§ Dataset entries:
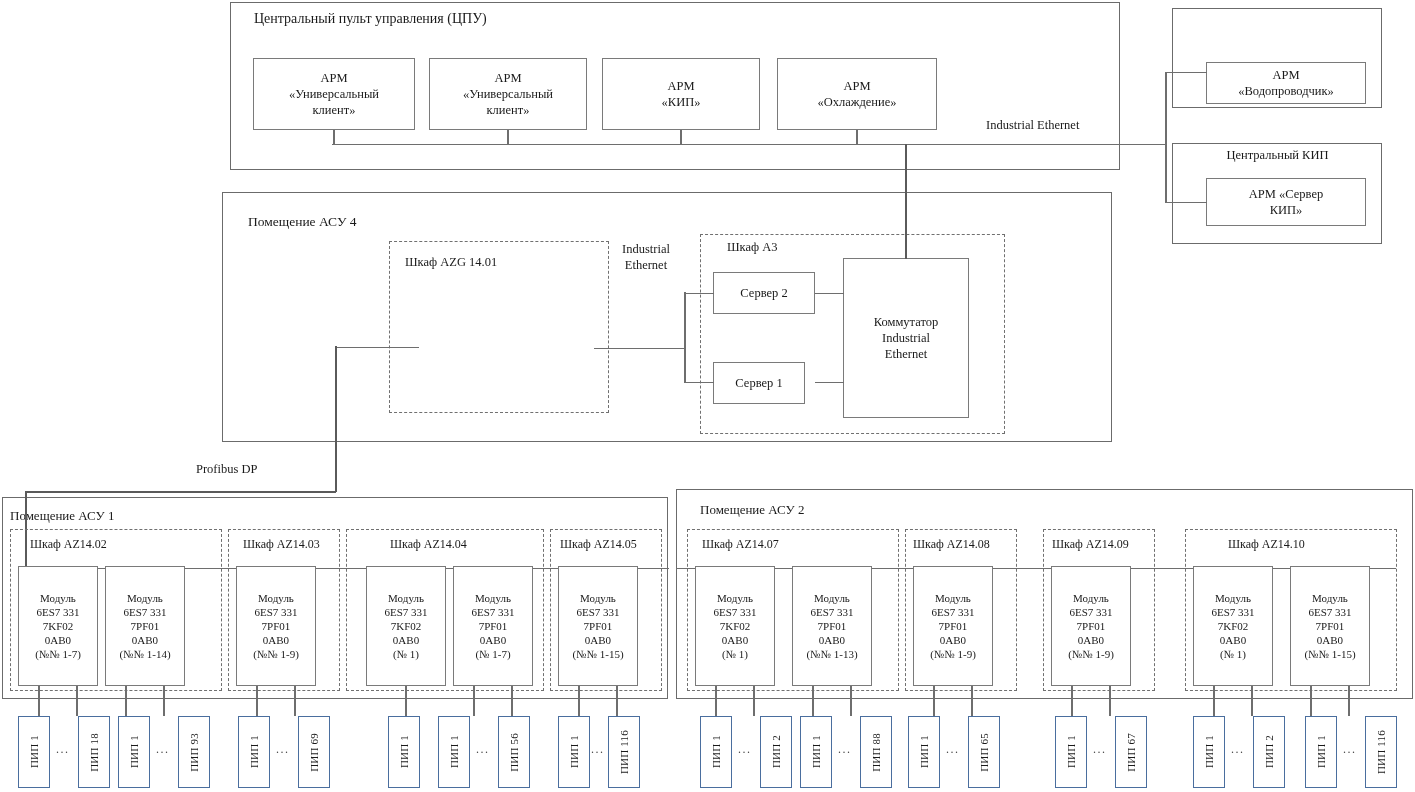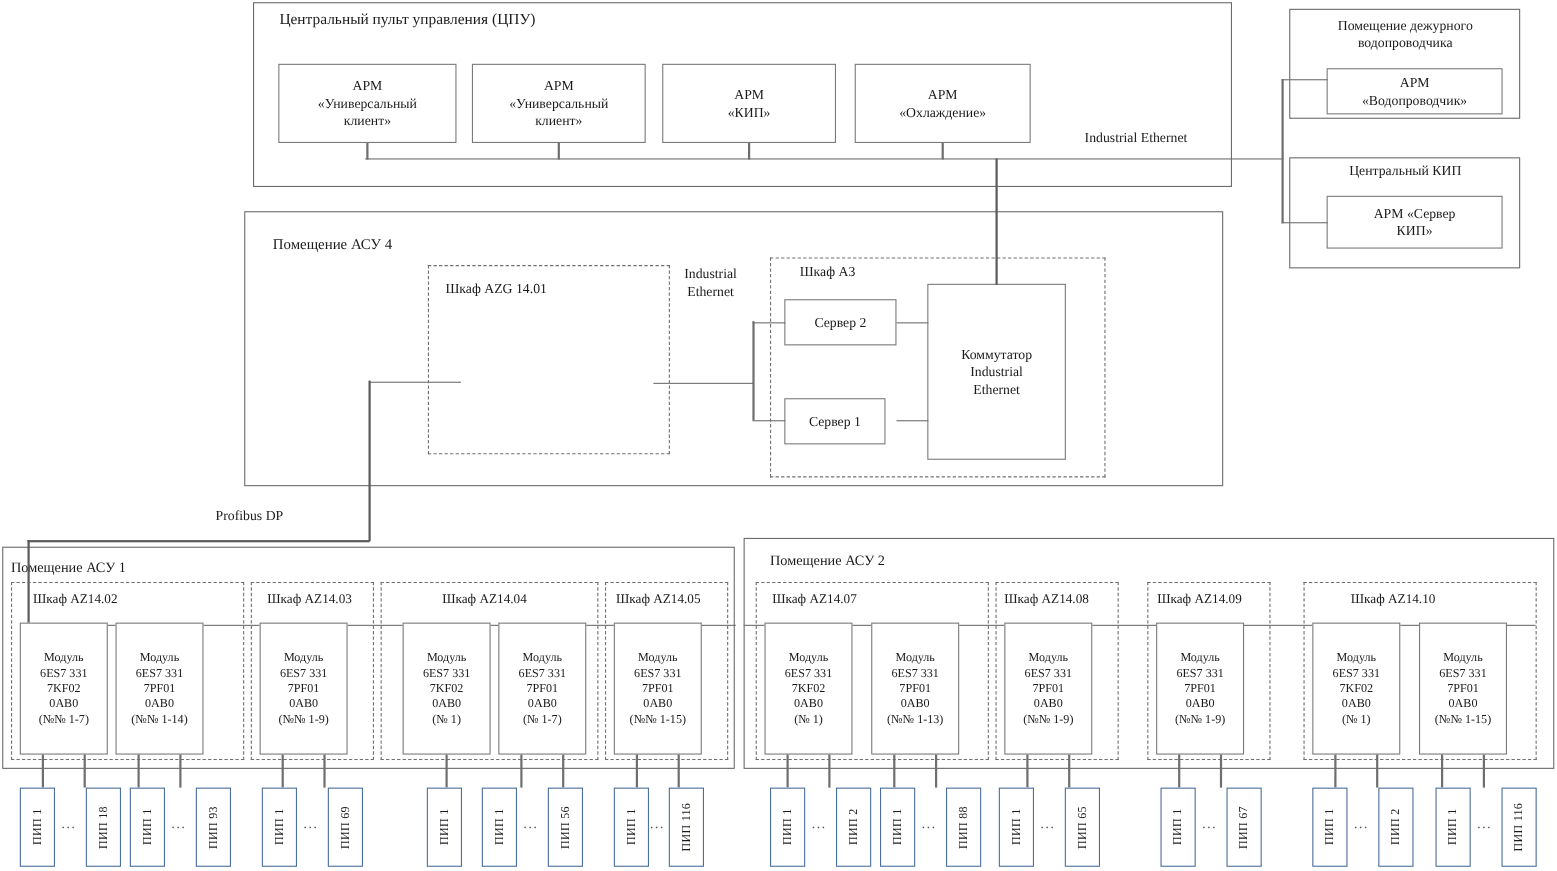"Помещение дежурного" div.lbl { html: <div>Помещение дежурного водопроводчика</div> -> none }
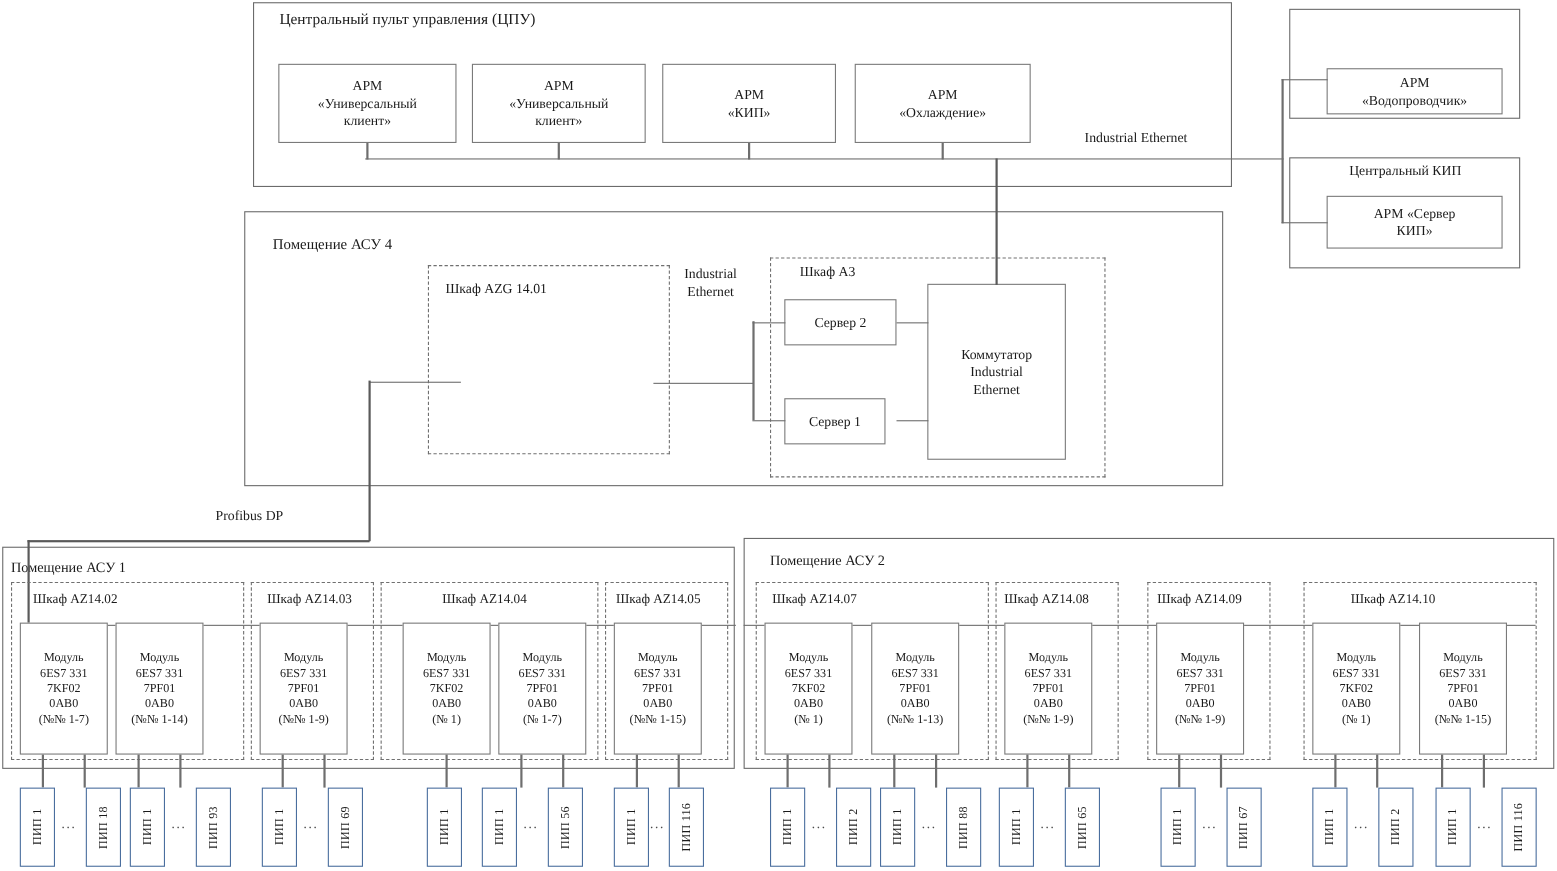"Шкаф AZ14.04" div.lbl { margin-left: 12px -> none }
...
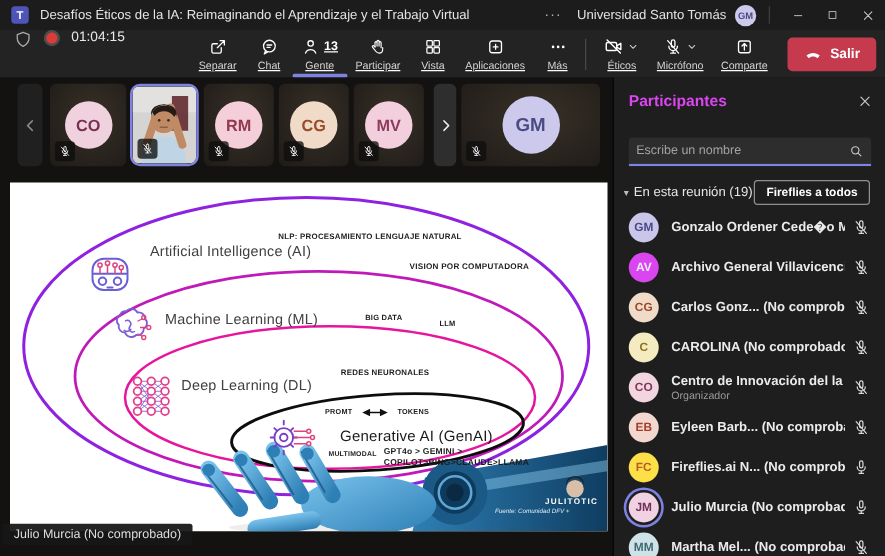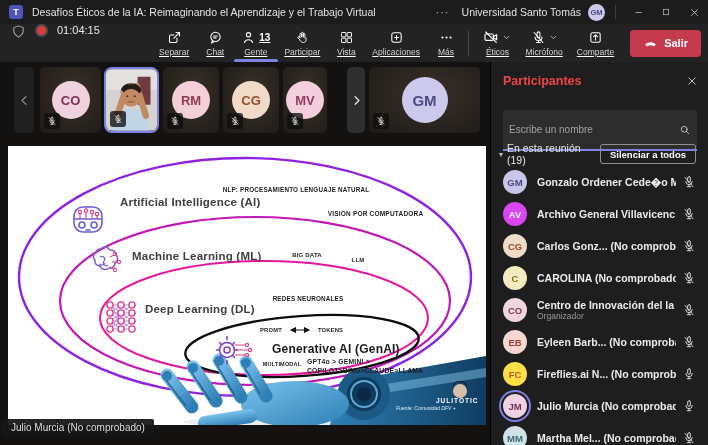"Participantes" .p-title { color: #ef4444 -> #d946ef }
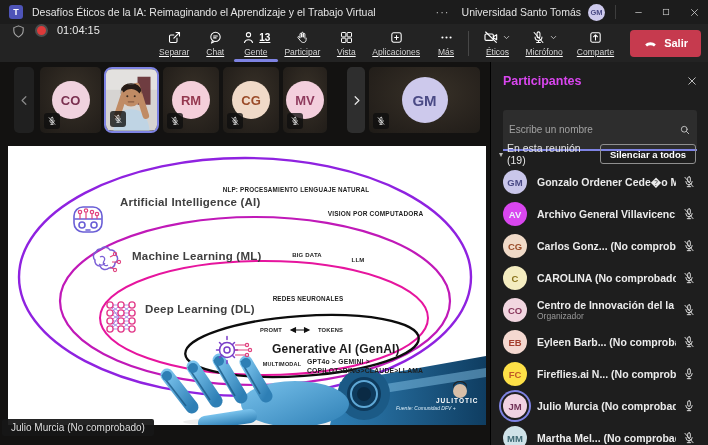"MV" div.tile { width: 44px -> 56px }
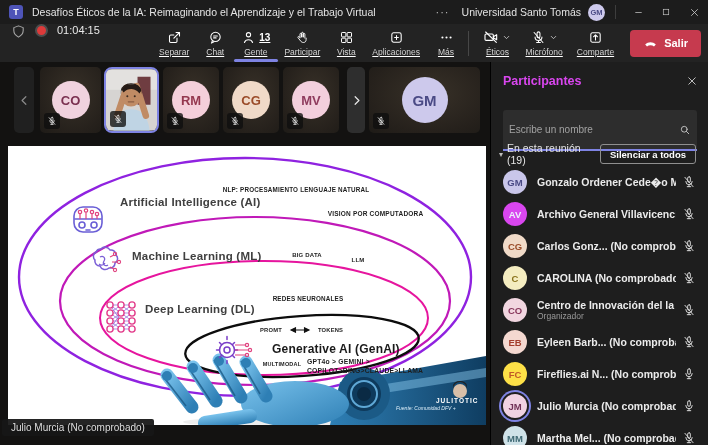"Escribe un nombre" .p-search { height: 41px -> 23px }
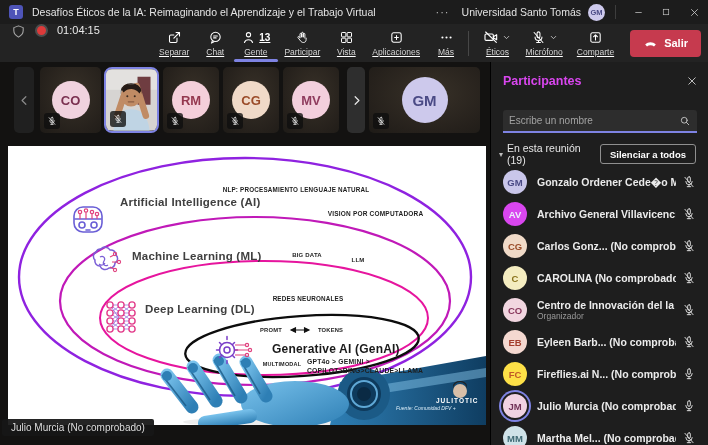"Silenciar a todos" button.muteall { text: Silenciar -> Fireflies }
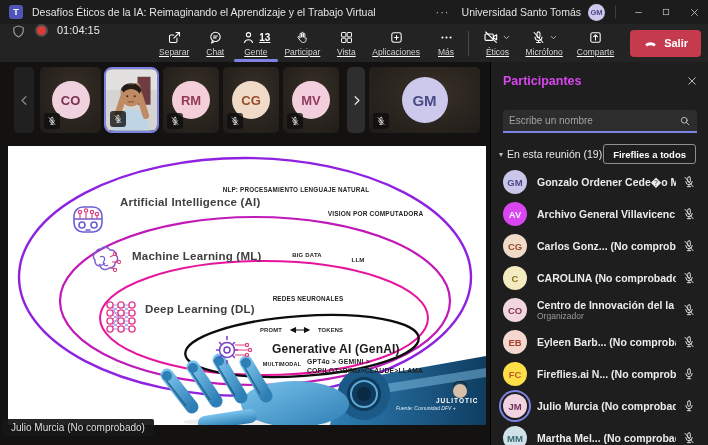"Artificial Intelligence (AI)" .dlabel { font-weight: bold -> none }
* * *
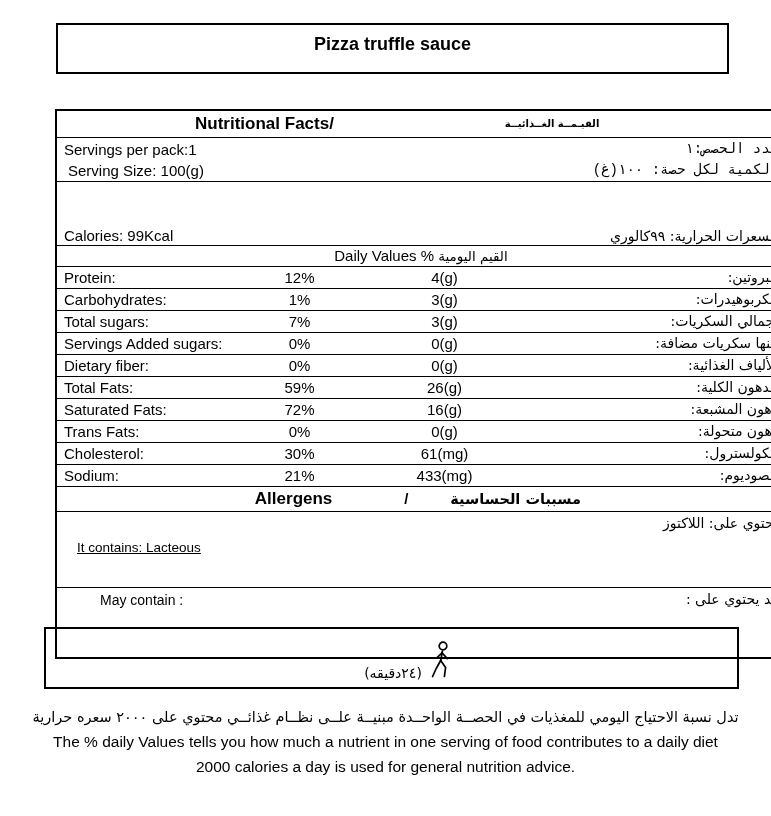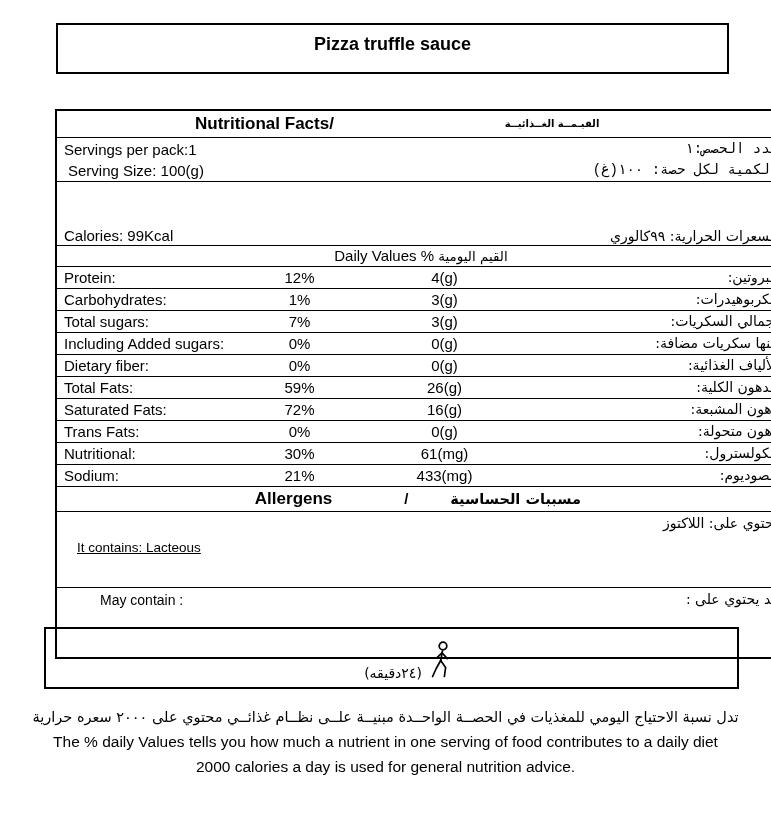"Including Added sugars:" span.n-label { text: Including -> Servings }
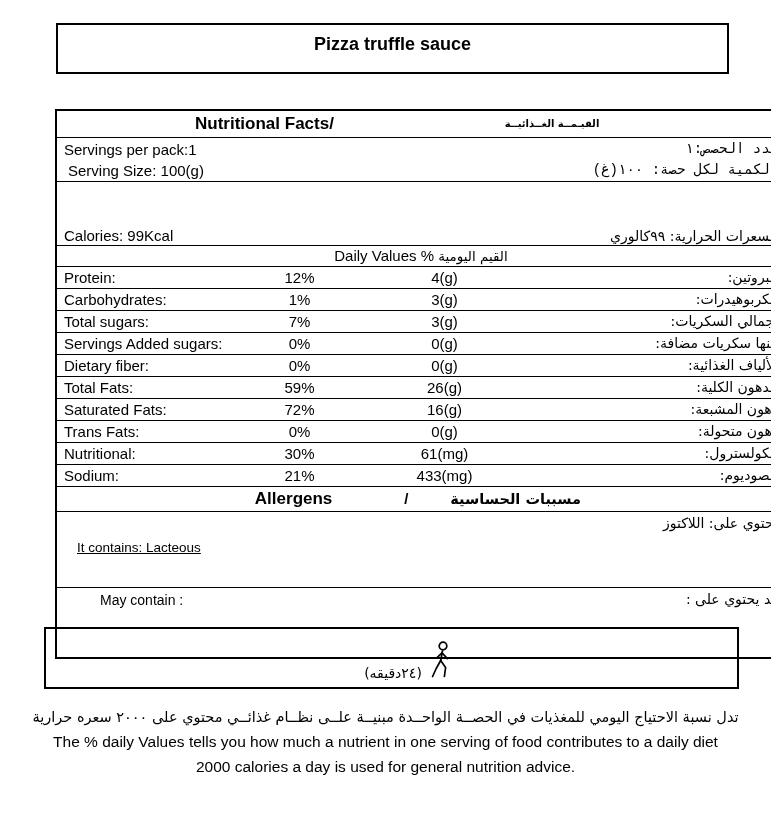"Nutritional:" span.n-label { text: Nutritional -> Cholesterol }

§ Task item: Since the pictures are not part of the copy, please transcribe only the lines above from the one with "text: Silenciar ->" through the one with "font-weight: bold ->", exactly and with both ends.

§ Answer for this exercise:
"Silenciar a todos" button.muteall { text: Silenciar -> Fireflies }
"Artificial Intelligence (AI)" .dlabel { font-weight: bold -> none }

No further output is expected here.